You definitely have to worry about feathers tearing up your hand. This can also occur with a shelf and problematic tuning or fletching. 

Others will weigh in as to the tactics to insure safe and pain-free shooting. Some other archery forums specialize in this type of shooting, so give a big peek to the Google search function and practice safe Saxon.

Good luck!


----------



## Curve1 (Nov 25, 2009)

If you have no other choice but to shoot this bow, I would take a thin plastic L shaped clip and tape it to the side of your bow..put some velcro on the top of the clip where you arrow will set...it would be a make-shift rest.


----------



## PRES 10 (Dec 16, 2007)

Another quick and easy option for make-shift rest would be a zip tie and leave the tail about 1/2" long.


----------



## Ryddragyn (Jan 28, 2012)

Raise nock point slightly or wrap front part of the fletchings with some twine. Raising the nock point would be the best bet imho. People have shot bows like yours for probably well over 50,000 years, so I say man up on it and honor your caveman ancestors.


----------



## Destroyer (Sep 11, 2009)

wolfe28 said:


> Should I wear a glove on my bow hand,


Good idea to.


----------



## BLACK WOLF (Aug 26, 2005)

wolfe28 said:


> Should I wear a glove on my bow hand, or do I really need to worry about the feathers tearing up the back of my hand?

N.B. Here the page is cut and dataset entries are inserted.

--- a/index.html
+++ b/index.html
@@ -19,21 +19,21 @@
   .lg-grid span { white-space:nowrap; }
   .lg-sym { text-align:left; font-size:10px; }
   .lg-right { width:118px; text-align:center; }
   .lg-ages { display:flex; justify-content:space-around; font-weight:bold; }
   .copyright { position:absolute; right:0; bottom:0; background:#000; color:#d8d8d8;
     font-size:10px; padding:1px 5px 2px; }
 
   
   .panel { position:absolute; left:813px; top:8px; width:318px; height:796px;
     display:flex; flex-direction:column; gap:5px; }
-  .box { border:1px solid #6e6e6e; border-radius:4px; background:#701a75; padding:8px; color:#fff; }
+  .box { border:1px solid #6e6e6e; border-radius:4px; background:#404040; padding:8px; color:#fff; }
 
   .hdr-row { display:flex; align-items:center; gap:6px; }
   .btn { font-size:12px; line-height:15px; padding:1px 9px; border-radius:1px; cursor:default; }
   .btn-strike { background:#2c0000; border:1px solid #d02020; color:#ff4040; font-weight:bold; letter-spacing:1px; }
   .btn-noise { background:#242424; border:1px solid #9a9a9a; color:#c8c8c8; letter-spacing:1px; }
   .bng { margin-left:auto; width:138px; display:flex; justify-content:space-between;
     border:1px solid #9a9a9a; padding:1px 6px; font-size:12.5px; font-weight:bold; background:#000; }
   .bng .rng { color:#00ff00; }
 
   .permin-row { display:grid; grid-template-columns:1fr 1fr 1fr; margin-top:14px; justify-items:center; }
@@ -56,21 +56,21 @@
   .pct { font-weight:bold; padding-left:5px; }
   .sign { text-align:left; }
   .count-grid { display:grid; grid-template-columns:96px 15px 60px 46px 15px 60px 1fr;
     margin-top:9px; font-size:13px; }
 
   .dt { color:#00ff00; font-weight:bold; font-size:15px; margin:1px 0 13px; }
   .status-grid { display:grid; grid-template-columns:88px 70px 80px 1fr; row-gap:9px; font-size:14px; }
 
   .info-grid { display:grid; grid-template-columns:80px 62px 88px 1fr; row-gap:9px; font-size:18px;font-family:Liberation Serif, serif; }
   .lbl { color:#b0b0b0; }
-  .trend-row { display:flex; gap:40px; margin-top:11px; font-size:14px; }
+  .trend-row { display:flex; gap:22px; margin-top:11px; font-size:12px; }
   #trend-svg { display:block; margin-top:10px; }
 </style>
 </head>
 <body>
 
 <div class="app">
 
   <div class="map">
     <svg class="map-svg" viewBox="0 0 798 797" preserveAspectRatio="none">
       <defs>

Yes...you will need to protect your hand.

Another option would be to wrap the front of your feathers with thread or sinew.

Ray :shade:


----------



## Ryddragyn (Jan 28, 2012)

Depending on what type of arrows you have, wearing a glove will be next to useless, hence my recommendations on raising the nock point and wrapping. If they are recently made carbon arrows the feather edges can punch through the glove like butter. You can make reinforced gloves with thick leather as a shelf but it will still wear out.


----------



## rickstix (Nov 11, 2009)

“tearing up the back of my hand” is putting things mildly. I started out shooting off the knuckle and some bleeding was par for the course…probably lessened as the scarring accumulated (…much like my hard-headedness to persist with shooting). Worse, though, is when feathers get imbedded under the skin…and the dang things ain’t antiseptic.

I would certainly recommend any means of sparing injury to yourself…including more detailed maintenance/touch-up of your fletching. Store-bought or even home-chopped feathers, typically bring the quill to a fine point, which is often disadvantageous to the fletching and anything/one in its way. 

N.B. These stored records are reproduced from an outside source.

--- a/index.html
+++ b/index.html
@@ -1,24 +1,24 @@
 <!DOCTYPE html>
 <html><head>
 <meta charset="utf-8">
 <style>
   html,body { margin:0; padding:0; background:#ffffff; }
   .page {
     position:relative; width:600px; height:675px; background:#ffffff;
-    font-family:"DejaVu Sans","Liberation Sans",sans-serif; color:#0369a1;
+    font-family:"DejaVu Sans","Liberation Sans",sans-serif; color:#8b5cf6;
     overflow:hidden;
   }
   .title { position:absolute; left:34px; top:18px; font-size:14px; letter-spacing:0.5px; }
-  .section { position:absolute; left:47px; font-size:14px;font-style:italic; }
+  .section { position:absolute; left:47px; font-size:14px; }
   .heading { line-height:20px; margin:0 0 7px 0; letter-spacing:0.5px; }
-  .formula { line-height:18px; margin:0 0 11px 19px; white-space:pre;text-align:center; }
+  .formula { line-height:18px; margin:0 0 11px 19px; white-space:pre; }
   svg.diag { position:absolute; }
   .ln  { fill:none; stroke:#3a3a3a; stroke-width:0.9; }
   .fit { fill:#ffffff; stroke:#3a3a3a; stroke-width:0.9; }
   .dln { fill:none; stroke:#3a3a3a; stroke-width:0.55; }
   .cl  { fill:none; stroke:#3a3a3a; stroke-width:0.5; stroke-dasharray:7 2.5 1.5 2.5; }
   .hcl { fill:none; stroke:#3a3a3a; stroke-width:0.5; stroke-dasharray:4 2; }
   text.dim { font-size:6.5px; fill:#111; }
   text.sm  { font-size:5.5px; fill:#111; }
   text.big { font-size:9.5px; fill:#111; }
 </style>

Anyhow, just thought I’d drop a heads-up. Do hope your shooting is an enjoyable experience. Rick.


----------



## gnome (Oct 22, 2006)

If you are shooting right handed, glue a short piece of a left wing feather (lip side down), to the side of the riser to make a feather rest. you will need to sand the base so that it has a little bit of an upward tilt. I also shoot cock vane in with this set up. I have used this on flea market self bows ,with good results. It acts sort of like a flipper rest. Old school way of doing it. Good luck, gnome. :beer:


----------



## wolfe28 (Apr 2, 2012)

Happy Easter, and thanks for all the suggestions. I'm all for embracing my inner Saxon (for me, it would really be my inner Viking and inner Hun), but ripping the back of my hand to shreds is not the way I want to do it. I'm only planning on using this bow long enough to get back into shape, and then I'm planning on getting something a little nicer (that has a shelf/rest). The other thing is that the price is right, free. 

D


----------



## WillAdams (Jun 6, 2009)

I use a Bowglove from Ravenswood Leather:

http://ravenswoodleather.com/index.php?p=product&id=398

when shooting my Kaya KTB.


----------



## Sanford (Jan 26, 2009)

wolfe28 said:


> Happy Easter, and thanks for all the suggestions. I'm all for embracing my inner Saxon (for me, it would really be my inner Viking and inner Hun), but ripping the back of my hand to shreds is not the way I want to do it. I'm only planning on using this bow long enough to get back into shape, and then I'm planning on getting something a little nicer (that has a shelf/rest). The other thing is that the price is right, free.
> 
> D


On the thin handle longbows I build, I just add a plastic stick-on rest under and through the grip cover. Not original to period, but neither are the bows, per se. There's really not much room in the grip area for a rest without taking from the looks of the bow in keeping a thin, unobstructed profile.


----------



## wolfe28 (Apr 2, 2012)

Good evening;

The bow just showed up today, and things aren't quite exactly as remember them. There is a marking that reads 45# on the back of the bow, just below the string nock (so its a little stiffer than I remember, but I'm okay with that). Also, there seems to be about 1/8" of a rest, or something that was part of a rest pushing the handgrip out on the left side of the bow (where you would rest an arrow). It is nowhere near wide enough for an arrow to rest on it, but the groove in the top edge will make it easier to attach something to act as a rest.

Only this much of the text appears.